There’s no doubt that Singaporeans love travelling and they’re constantly on the lookout for novel travel destinations and experiences.
Unfortunately, the lucrativeness of the online travel industry has made it a hotbed for cybercriminals who target innocent customers with phishing scams and fraudulent accommodations.
According to a study by McAfee, cybercriminals are capitalising on consumers’ risky holiday booking habits for their favourite destinations.
Having said that, the study revealed that Taiwan tops the chart as the destination for Singaporeans that generates the riskiest search when people are on the hunt for holidays online. Other top spots include London, Bali, Hong Kong and Japan.

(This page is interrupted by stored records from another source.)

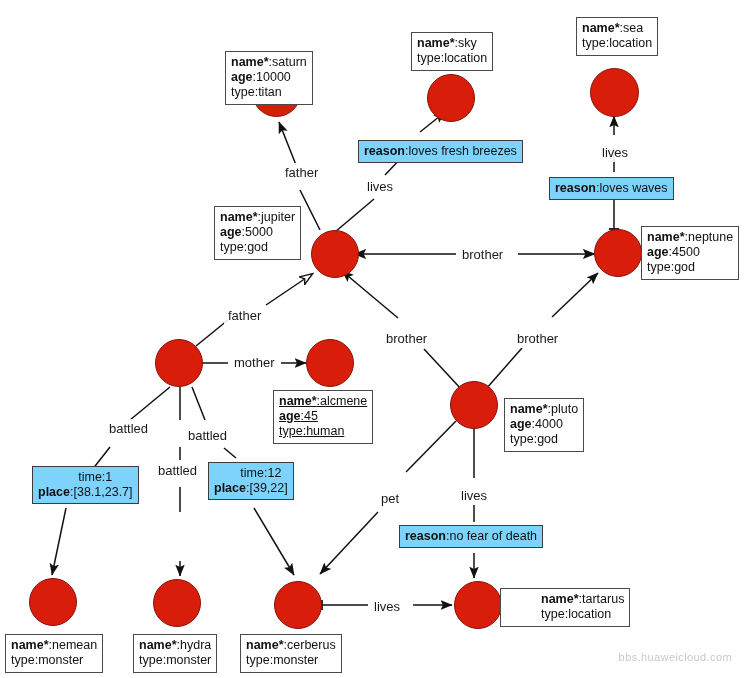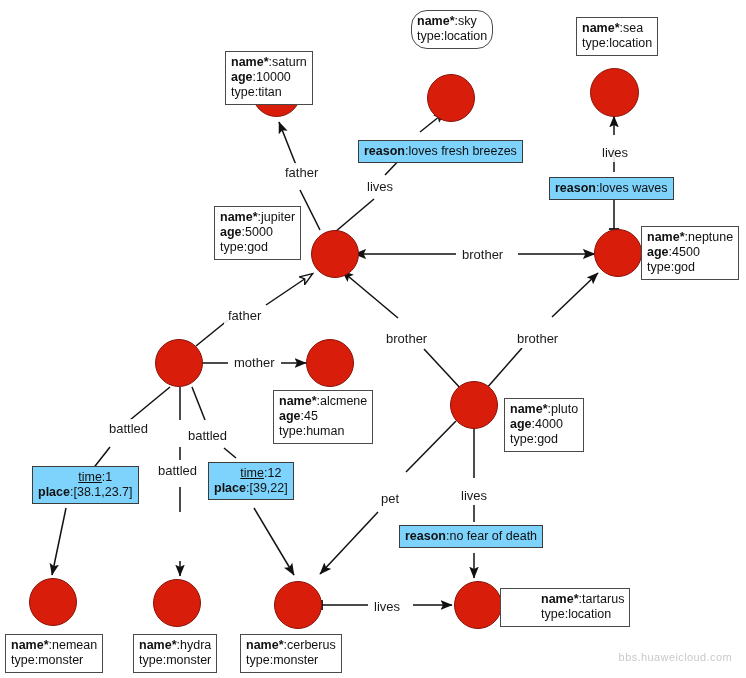--- a/index.html
+++ b/index.html
@@ -55,21 +55,21 @@
     background:#7dd3fc;
     padding:3px 5px;
     font-size:12.5px;
     line-height:15px;
     color:#111111;
     white-space:nowrap;
     text-align:center;
     box-sizing:border-box;
   }
   .edge-prop .k{font-weight:bold;}
-  .edge-prop .u{text-decoration:underline;margin-left:20px;}
+  .edge-prop .u{margin-left:20px;}
   #watermark{
     position:absolute;
     right:14px;
     bottom:14px;
     text-align:center;
     color:#bdbdbd;
     user-select:none;
   }
   #watermark .wm-cn{
     font-size:18px;
@@ -195,21 +195,21 @@
   <div class="node" style="left:153px;top:579px;width:48px;height:48px;"></div>
   <div class="node" style="left:274px;top:581px;width:48px;height:48px;"></div>
   <div class="node" style="left:454px;top:581px;width:48px;height:48px;"></div>
 
   <div class="prop-box" style="left:225px;top:7px;margin-top:44px;">
     <div><span class="k">name*</span>:<span>saturn</span></div>
     <div><span class="k">age</span>:<span>10000</span></div>
     <div><span>type</span>:<span>titan</span></div>
   </div>
 
-  <div class="prop-box" style="left:411px;top:10px;border-radius:16px;">
+  <div class="prop-box" style="left:411px;top:32px;">
     <div><span class="k">name*</span>:<span>sky</span></div>
     <div><span>type</span>:<span>location</span></div>
   </div>
 
   <div class="prop-box" style="left:576px;top:17px;">
     <div><span class="k">name*</span>:<span>sea</span></div>
     <div><span>type</span>:<span>location</span></div>
   </div>
 
   <div class="prop-box" style="left:214px;top:206px;">
@@ -218,21 +218,21 @@
     <div><span>type</span>:<span>god</span></div>
   </div>
 
   <div class="prop-box" style="left:641px;top:226px;">
     <div><span class="k">name*</span>:<span>neptune</span></div>
     <div><span class="k">age</span>:<span>4500</span></div>
     <div><span>type</span>:<span>god</span></div>
   </div>
 
 
-  <div class="prop-box" style="left:273px;top:390px;">
+  <div class="prop-box" style="left:273px;top:390px;text-decoration:underline;">
     <div><span class="k">name*</span>:<span>alcmene</span></div>
     <div><span class="k">age</span>:<span>45</span></div>
     <div><span>type</span>:<span>human</span></div>
   </div>
 
   <div class="prop-box" style="left:504px;top:398px;">
     <div><span class="k">name*</span>:<span>pluto</span></div>
     <div><span class="k">age</span>:<span>4000</span></div>
     <div><span>type</span>:<span>god</span></div>
   </div>

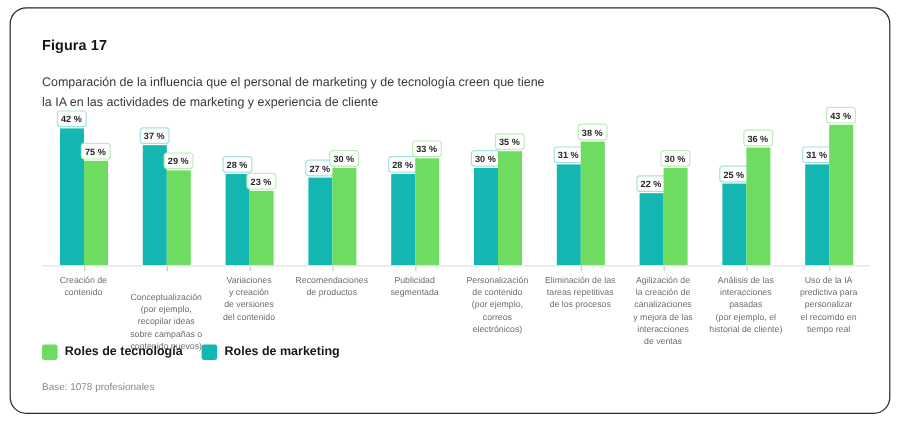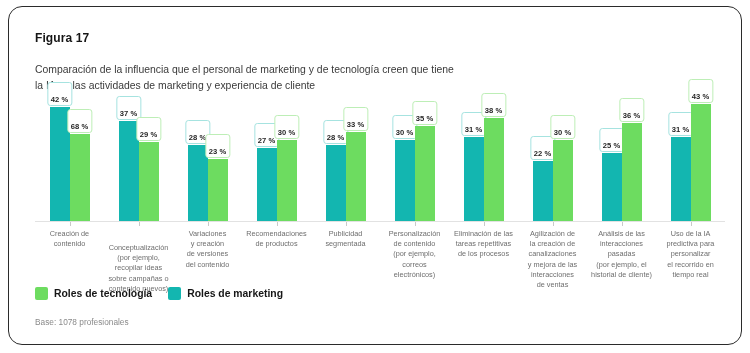--- a/index.html
+++ b/index.html
@@ -70,21 +70,21 @@
   .bar.tc { left: 50%; }
 
   .dlabel {
     position: absolute;
     left: 50%;
     transform: translateX(-50%);
     bottom: 100%;
     margin-bottom: 1px;
     background: #ffffff;
     border-radius: 3px;
-    padding: 12px 3px 1px 3px;
+    padding: 2px 3px 1px 3px;
     font-size: 7.6px;
     font-weight: bold;
     color: #262626;
     white-space: nowrap;
     line-height: 9px;
   }
   .dlabel.mk { border: 1px solid #a6e3e0; }
   .dlabel.tc { border: 1px solid #bdeeb6; }
 
   
@@ -154,21 +154,21 @@
 
   <div id="fig-title">Figura 17</div>
   <div id="fig-subtitle">Comparación de la influencia que el personal de marketing y de tecnología creen que tiene la IA en las actividades de marketing y experiencia de cliente</div>
 
   <div id="plot">
       <div class="group" style="left: 14.5px; width: 40px;">
         <div class="bar mk" style="height: 113.867px; background: rgb(19, 182, 176);">
           <span class="dlabel mk">42 %</span>
         </div>
         <div class="bar tc" style="height: 86.7556px; background: rgb(109, 220, 96);">
-          <span class="dlabel tc">68 %</span>
+          <span class="dlabel tc">75 %</span>
         </div>
       </div>
       <div class="group" style="left: 83.5px; width: 40px;">
         <div class="bar mk" style="height: 100.311px; background: rgb(19, 182, 176);">
           <span class="dlabel mk">37 %</span>
         </div>
         <div class="bar tc" style="height: 78.6222px; background: rgb(109, 220, 96);">
           <span class="dlabel tc">29 %</span>
         </div>
       </div>

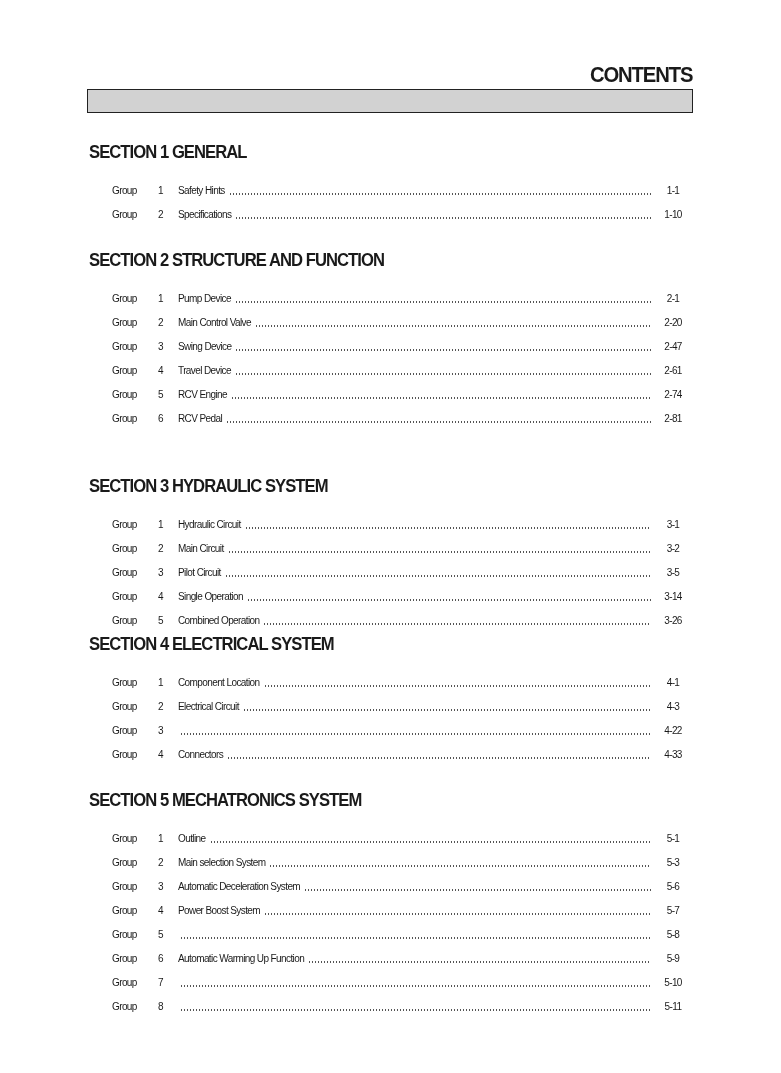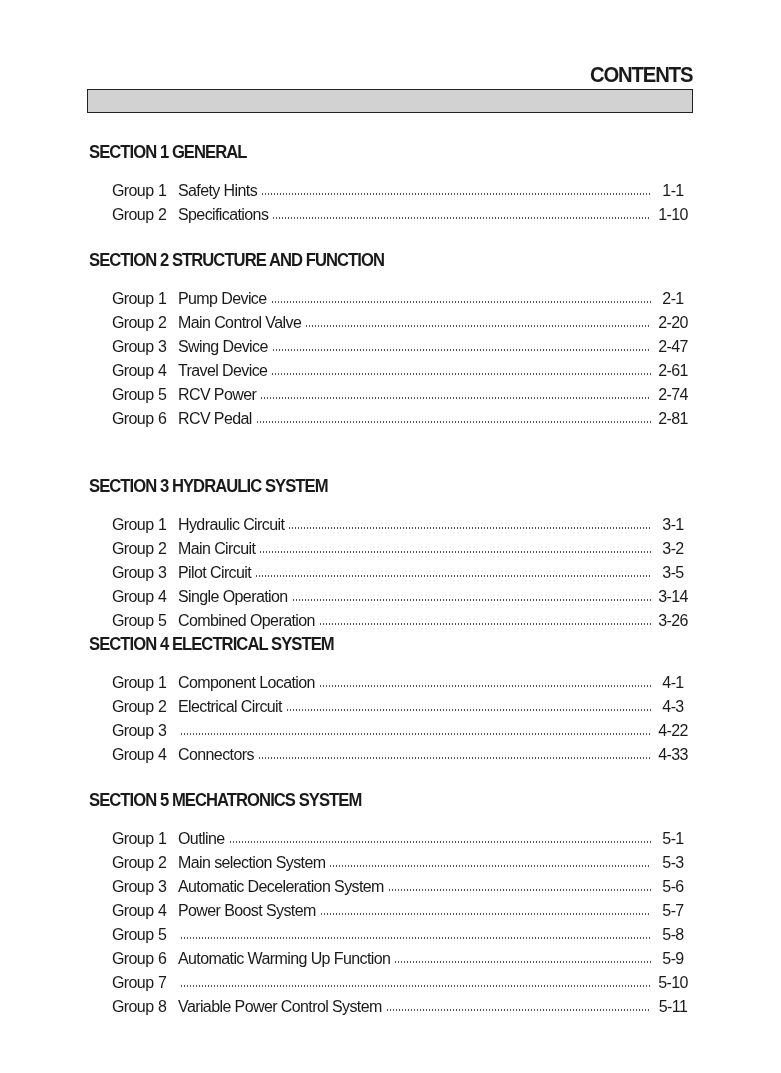--- a/index.html
+++ b/index.html
@@ -6,21 +6,21 @@
     body { width: 781px; height: 1073px; position: relative; overflow: hidden;
            font-family: "Liberation Sans", sans-serif; color: #1a1a1a; }
     .title { position: absolute; right: 89px; top: 62px; font-size: 22px; font-weight: bold;
              letter-spacing: -1.2px; transform: scaleX(0.92); transform-origin: right; }
     .bar { position: absolute; left: 87px; top: 89px; width: 604px; height: 22px;
            background: #d2d2d2; border: 1px solid #222; }
     .section { position: absolute; left: 89px; width: 600px; }
     .sec-title { font-size: 17.5px; font-weight: bold; letter-spacing: -1px; margin: 0;
                  height: 24px; line-height: 24px; transform: scaleX(0.95); transform-origin: left; white-space: nowrap; }
     .rows { margin-top: 15px; }
-    .row { position: relative; height: 24px; line-height: 24px; font-size: 16px;
+    .row { position: relative; height: 24px; line-height: 24px; font-size: 10px;
            letter-spacing: -0.6px; display: flex; align-items: center; padding-left: 23px; }
     .g-label { width: 46px; }
     .g-num { width: 20px; text-align: left; }
     .g-title { white-space: nowrap; padding-right: 2px; }
     .leader { flex: 1; height: 2px; margin: 0 6px 0 2px; position: relative; top: 3px;
               background-image: radial-gradient(circle, #555 0.7px, transparent 0.8px);
               background-size: 3px 2px; background-repeat: repeat-x; }
     .page { width: 32px; text-align: center; }
   </style>
 </head>
@@ -76,21 +76,21 @@
         <div class="row">
           <span class="g-label">Group</span>
           <span class="g-num">4</span>
           <span class="g-title">Travel Device</span>
           <span class="leader"></span>
           <span class="page">2-61</span>
         </div>
         <div class="row">
           <span class="g-label">Group</span>
           <span class="g-num">5</span>
-          <span class="g-title">RCV Power</span>
+          <span class="g-title">RCV Engine</span>
           <span class="leader"></span>
           <span class="page">2-74</span>
         </div>
         <div class="row">
           <span class="g-label">Group</span>
           <span class="g-num">6</span>
           <span class="g-title">RCV Pedal</span>
           <span class="leader"></span>
           <span class="page">2-81</span>
         </div>
@@ -214,19 +214,18 @@
         </div>
         <div class="row">
           <span class="g-label">Group</span>
           <span class="g-num">7</span>
           <span class="leader"></span>
           <span class="page">5-10</span>
         </div>
         <div class="row">
           <span class="g-label">Group</span>
           <span class="g-num">8</span>
-          <span class="g-title">Variable Power Control System</span>
           <span class="leader"></span>
           <span class="page">5-11</span>
         </div>
       </div>
     </div>
   </div>
 
 </body></html>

Taking advantage of the high search volumes for accommodation and deals in these popular destinations, cybercriminals drive unsuspecting users to potentially malicious websites that can be used to install malware, steal personal information and even capture passwords.
The survey was conducted on 500 Singaporeans and it showed that the tactic is paying off for cybercriminals, with almost one in three (29%) people reporting they have been scammed or came very close to being scammed, when booking a holiday online.
Almost half of holiday scam victims reported they lost anywhere between S$1, 000 to S$7, 000 as a result of the fraudulent activity, leaving savvy criminals walking away with a smile.
In addition, bargain-hunting Singaporeans are most at risk, with a third of holiday fraud victim (34%) being scammed after spotting a great deal which turned out to be fake. Apart from planting malware-ridden search results, hackers send malicious links through text messages, emails and pop-up adverts.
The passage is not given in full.